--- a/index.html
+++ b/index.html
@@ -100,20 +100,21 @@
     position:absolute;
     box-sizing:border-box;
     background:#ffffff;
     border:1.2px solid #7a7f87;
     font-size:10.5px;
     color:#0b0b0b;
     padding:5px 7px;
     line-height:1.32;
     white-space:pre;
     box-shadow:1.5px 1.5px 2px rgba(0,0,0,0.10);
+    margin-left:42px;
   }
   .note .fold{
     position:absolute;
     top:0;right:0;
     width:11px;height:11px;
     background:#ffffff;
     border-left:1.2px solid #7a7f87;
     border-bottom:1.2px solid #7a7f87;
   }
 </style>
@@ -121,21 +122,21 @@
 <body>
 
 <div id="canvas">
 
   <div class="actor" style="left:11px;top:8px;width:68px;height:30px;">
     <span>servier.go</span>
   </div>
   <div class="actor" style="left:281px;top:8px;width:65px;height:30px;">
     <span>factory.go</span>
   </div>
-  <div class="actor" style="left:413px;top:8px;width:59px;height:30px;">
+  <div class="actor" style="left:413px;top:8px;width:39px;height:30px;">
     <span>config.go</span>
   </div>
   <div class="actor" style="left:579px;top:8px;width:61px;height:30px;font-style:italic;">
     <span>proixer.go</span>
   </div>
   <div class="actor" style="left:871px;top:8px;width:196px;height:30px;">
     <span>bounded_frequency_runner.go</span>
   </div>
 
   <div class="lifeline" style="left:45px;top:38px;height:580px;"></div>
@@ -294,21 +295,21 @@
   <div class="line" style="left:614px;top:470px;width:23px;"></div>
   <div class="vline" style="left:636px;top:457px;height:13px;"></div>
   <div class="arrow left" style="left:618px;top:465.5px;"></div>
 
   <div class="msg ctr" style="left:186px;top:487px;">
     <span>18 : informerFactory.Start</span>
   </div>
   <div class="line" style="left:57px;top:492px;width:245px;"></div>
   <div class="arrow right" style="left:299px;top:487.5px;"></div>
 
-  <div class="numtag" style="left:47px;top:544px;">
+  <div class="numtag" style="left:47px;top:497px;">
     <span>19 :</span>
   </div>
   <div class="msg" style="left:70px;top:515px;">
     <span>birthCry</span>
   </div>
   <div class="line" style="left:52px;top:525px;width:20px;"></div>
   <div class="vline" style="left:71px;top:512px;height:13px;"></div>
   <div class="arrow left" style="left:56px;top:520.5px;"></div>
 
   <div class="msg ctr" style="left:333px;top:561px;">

--

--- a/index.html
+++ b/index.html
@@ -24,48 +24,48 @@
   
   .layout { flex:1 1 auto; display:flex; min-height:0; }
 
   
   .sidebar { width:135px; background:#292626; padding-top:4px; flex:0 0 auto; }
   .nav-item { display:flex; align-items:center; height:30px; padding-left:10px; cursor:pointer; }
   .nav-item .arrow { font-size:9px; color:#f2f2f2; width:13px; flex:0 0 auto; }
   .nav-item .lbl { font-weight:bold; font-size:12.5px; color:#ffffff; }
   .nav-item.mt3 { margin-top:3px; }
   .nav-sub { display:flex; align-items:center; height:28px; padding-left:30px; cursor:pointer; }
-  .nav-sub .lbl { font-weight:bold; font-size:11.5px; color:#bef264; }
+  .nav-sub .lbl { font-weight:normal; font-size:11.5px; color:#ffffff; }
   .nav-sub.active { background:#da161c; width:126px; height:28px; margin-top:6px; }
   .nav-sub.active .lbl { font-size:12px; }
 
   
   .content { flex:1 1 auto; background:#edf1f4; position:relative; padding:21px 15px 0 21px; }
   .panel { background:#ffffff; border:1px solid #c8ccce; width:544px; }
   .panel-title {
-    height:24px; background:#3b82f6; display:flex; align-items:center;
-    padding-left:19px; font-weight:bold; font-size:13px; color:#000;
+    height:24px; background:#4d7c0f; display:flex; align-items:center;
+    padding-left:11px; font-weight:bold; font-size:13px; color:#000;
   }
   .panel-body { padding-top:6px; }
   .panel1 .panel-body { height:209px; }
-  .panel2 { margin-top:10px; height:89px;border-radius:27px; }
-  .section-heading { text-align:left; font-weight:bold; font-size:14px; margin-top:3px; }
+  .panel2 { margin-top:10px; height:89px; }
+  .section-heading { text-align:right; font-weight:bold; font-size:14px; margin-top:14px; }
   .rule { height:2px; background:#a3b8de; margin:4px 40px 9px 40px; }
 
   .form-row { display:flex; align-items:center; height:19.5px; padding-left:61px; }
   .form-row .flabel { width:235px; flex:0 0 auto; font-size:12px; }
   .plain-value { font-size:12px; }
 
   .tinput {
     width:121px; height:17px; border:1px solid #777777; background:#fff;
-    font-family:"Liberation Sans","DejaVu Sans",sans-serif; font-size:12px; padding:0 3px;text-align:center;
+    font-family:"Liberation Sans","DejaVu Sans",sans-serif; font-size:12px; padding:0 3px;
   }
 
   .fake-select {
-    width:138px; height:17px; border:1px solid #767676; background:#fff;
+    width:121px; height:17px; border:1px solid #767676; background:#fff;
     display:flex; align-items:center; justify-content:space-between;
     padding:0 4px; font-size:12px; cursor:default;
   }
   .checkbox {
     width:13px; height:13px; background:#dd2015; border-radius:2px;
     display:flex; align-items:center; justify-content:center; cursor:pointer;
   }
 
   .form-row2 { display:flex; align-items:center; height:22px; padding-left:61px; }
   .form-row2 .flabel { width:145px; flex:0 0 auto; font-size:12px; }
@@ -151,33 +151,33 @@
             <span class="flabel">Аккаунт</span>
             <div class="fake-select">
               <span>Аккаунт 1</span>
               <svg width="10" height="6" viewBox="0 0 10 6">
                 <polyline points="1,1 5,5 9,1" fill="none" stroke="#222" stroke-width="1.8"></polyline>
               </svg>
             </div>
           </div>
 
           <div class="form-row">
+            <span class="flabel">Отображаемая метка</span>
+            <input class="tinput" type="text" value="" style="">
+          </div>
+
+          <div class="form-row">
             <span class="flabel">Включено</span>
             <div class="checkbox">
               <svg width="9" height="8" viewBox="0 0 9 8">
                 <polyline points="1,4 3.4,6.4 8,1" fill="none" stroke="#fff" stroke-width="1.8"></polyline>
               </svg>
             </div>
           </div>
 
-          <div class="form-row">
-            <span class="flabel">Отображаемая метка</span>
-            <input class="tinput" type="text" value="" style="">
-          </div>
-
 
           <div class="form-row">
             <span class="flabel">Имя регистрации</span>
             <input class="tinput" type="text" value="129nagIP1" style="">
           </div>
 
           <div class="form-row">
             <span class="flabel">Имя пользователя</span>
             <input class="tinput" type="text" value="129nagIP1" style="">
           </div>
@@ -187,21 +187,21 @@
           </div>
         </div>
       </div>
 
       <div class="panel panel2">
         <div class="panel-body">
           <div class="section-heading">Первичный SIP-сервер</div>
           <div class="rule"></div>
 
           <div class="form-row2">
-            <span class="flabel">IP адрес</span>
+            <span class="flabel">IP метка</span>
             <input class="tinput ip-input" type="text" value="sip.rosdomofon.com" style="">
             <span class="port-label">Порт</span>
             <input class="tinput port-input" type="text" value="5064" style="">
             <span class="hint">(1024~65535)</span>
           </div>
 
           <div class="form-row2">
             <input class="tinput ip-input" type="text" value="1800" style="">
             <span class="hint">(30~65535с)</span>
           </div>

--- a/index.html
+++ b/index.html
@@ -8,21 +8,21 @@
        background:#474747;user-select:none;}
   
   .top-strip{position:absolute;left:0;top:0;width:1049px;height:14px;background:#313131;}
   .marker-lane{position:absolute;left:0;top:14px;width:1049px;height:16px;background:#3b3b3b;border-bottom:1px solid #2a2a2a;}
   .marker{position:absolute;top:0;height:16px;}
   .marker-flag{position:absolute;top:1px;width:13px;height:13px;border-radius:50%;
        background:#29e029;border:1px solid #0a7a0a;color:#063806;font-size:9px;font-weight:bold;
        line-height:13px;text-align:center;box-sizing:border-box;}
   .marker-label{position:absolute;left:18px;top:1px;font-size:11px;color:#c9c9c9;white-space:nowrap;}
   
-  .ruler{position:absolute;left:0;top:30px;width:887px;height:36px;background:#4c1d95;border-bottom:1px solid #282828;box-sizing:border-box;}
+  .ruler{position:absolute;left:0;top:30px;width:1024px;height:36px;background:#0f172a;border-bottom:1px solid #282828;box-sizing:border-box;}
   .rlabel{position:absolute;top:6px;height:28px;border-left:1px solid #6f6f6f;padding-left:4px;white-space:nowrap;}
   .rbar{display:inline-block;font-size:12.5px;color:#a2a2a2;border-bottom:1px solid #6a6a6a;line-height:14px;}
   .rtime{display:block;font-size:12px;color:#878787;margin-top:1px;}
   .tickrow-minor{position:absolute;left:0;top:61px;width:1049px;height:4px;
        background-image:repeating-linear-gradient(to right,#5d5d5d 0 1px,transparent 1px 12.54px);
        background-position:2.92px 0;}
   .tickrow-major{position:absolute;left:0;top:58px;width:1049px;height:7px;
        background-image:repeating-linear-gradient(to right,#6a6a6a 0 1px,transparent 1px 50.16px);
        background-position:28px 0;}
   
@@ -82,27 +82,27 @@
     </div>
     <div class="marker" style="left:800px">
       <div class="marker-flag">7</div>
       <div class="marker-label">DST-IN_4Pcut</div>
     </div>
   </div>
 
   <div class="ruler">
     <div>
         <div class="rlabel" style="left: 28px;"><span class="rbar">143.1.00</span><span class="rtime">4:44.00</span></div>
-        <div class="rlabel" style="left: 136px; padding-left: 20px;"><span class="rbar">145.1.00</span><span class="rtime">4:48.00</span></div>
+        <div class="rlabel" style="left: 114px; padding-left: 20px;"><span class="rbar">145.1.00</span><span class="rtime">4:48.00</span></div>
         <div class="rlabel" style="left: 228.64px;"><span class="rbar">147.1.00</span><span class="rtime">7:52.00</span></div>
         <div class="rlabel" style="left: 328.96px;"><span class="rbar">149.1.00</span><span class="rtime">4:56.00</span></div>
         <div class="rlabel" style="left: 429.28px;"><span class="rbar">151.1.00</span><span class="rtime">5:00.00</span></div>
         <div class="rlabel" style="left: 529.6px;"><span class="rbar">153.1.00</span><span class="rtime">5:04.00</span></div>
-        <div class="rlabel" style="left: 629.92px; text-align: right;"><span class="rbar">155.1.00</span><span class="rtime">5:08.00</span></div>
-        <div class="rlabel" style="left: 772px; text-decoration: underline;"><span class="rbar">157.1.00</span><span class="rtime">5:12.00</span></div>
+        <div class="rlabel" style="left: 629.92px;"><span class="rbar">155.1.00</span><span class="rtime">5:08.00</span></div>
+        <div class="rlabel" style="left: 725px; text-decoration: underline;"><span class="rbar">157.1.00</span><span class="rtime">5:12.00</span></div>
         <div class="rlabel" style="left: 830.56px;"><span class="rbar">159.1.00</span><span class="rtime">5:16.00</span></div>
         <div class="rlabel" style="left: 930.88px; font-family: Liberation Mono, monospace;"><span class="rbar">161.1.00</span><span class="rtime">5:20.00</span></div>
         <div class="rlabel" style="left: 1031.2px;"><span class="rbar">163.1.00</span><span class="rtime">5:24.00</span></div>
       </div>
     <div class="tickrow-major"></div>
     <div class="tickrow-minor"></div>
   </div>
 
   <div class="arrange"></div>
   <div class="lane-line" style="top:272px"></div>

...

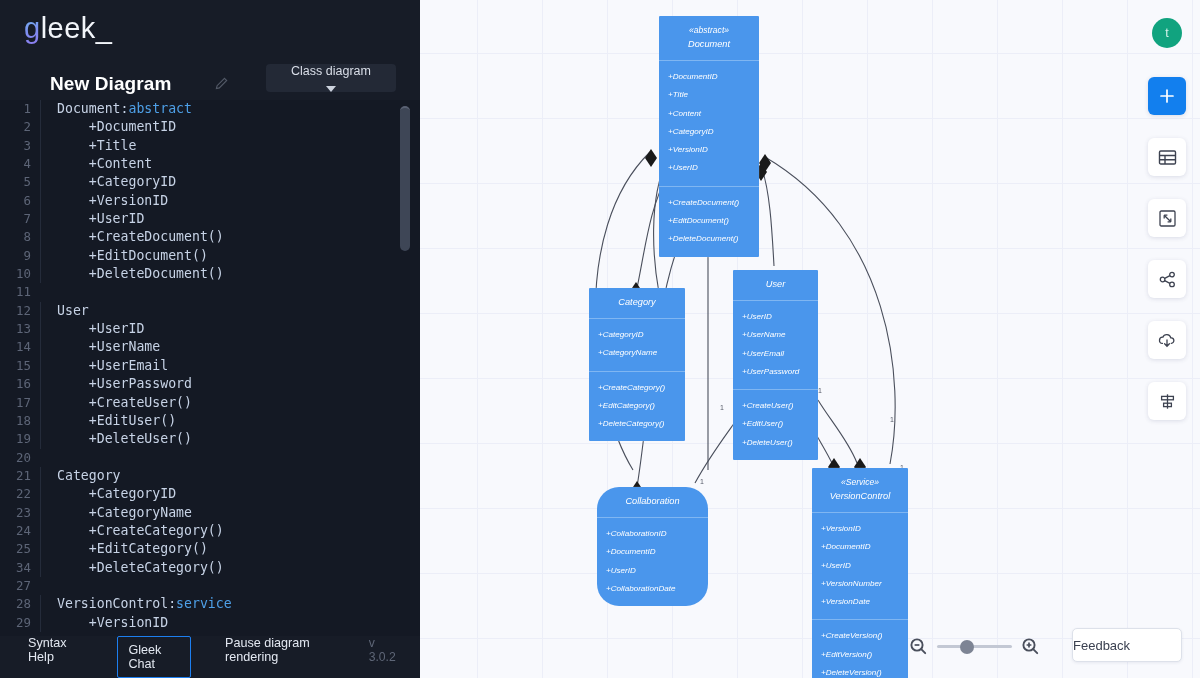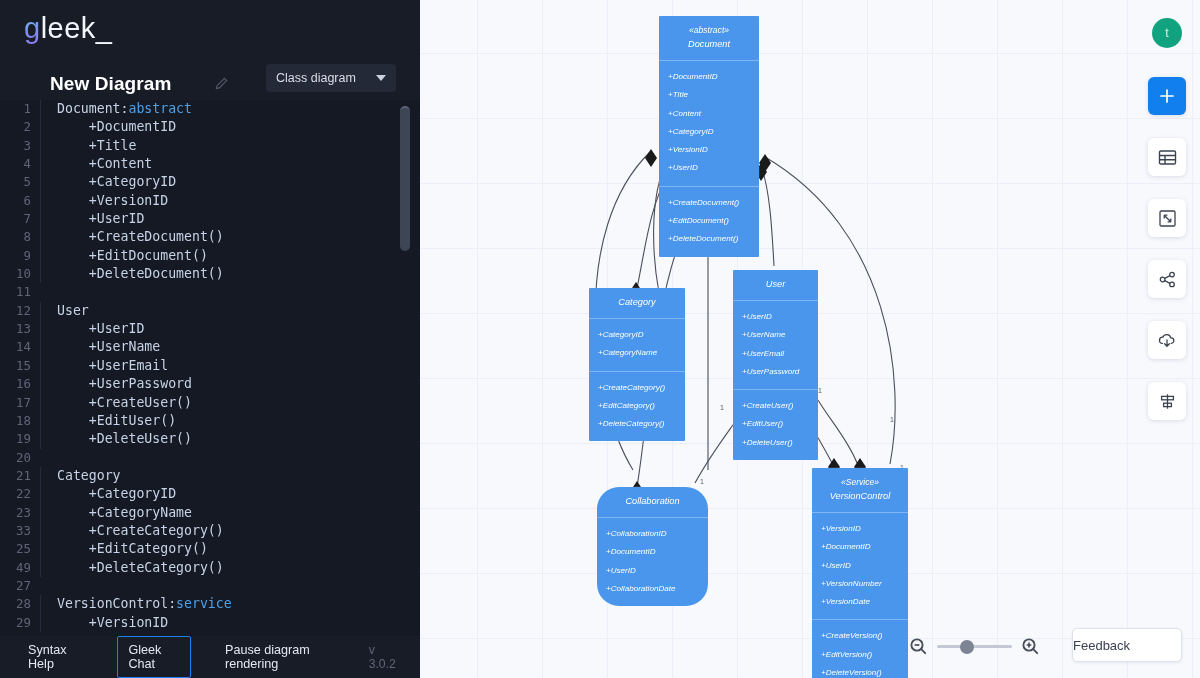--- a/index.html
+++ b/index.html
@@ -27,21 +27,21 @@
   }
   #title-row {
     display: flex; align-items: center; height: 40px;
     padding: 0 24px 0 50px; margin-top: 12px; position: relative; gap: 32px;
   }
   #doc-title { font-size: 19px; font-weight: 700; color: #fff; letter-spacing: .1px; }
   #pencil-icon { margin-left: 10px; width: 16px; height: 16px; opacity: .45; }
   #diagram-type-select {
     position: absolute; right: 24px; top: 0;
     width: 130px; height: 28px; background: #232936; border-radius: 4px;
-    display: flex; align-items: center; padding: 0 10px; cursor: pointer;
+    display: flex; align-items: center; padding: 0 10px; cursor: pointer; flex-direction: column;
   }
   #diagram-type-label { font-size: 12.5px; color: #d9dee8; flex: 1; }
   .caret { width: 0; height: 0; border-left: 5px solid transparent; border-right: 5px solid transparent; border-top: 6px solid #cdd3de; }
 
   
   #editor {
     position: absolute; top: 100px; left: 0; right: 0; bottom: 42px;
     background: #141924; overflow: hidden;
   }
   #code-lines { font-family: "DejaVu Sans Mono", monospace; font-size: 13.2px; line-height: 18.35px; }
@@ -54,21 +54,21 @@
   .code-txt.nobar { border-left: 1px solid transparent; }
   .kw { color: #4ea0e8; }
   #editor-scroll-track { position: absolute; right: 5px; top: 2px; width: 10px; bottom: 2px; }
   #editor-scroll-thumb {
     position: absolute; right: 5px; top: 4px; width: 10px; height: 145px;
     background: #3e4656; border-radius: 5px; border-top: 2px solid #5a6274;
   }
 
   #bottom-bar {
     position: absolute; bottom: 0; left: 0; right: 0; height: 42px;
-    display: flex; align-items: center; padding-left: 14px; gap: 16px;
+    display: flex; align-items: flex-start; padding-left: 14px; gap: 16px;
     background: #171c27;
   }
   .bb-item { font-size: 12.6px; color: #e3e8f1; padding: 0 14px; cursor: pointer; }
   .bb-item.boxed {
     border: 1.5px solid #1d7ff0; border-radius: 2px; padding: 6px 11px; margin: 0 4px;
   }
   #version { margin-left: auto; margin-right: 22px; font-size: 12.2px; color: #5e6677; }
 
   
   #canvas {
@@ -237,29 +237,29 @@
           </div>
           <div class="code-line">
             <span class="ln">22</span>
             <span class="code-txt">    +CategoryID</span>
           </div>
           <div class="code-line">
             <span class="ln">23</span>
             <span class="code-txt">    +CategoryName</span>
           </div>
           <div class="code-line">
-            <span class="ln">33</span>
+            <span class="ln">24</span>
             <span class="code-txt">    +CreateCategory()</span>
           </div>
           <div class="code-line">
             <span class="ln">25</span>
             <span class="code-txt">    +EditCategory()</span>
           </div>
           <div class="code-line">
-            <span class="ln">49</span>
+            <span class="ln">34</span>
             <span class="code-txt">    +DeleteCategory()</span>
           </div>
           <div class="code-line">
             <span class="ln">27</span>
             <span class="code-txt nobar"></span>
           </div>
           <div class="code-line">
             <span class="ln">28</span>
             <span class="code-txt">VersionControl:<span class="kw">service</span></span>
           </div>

* TASK ITEM:
In the listing above, find the line containing "font-weight:normal; font-size:11.5px; color:#ffffff;" and the line containing "width:121px; height:17px; border:1px solid #767676;", then retype both and every line between them exactly, with nothing else.

* THE ANSWER:
+  .nav-sub .lbl { font-weight:normal; font-size:11.5px; color:#ffffff; }
   .nav-sub.active { background:#da161c; width:126px; height:28px; margin-top:6px; }
   .nav-sub.active .lbl { font-size:12px; }
 
   
   .content { flex:1 1 auto; background:#edf1f4; position:relative; padding:21px 15px 0 21px; }
   .panel { background:#ffffff; border:1px solid #c8ccce; width:544px; }
   .panel-title {
-    height:24px; background:#3b82f6; display:flex; align-items:center;
-    padding-left:19px; font-weight:bold; font-size:13px; color:#000;
+    height:24px; background:#4d7c0f; display:flex; align-items:center;
+    padding-left:11px; font-weight:bold; font-size:13px; color:#000;
   }
   .panel-body { padding-top:6px; }
   .panel1 .panel-body { height:209px; }
-  .panel2 { margin-top:10px; height:89px;border-radius:27px; }
-  .section-heading { text-align:left; font-weight:bold; font-size:14px; margin-top:3px; }
+  .panel2 { margin-top:10px; height:89px; }
+  .section-heading { text-align:right; font-weight:bold; font-size:14px; margin-top:14px; }
   .rule { height:2px; background:#a3b8de; margin:4px 40px 9px 40px; }
 
   .form-row { display:flex; align-items:center; height:19.5px; padding-left:61px; }
   .form-row .flabel { width:235px; flex:0 0 auto; font-size:12px; }
   .plain-value { font-size:12px; }
 
   .tinput {
     width:121px; height:17px; border:1px solid #777777; background:#fff;
-    font-family:"Liberation Sans","DejaVu Sans",sans-serif; font-size:12px; padding:0 3px;text-align:center;
+    font-family:"Liberation Sans","DejaVu Sans",sans-serif; font-size:12px; padding:0 3px;
   }
 
   .fake-select {
-    width:138px; height:17px; border:1px solid #767676; background:#fff;
+    width:121px; height:17px; border:1px solid #767676; background:#fff;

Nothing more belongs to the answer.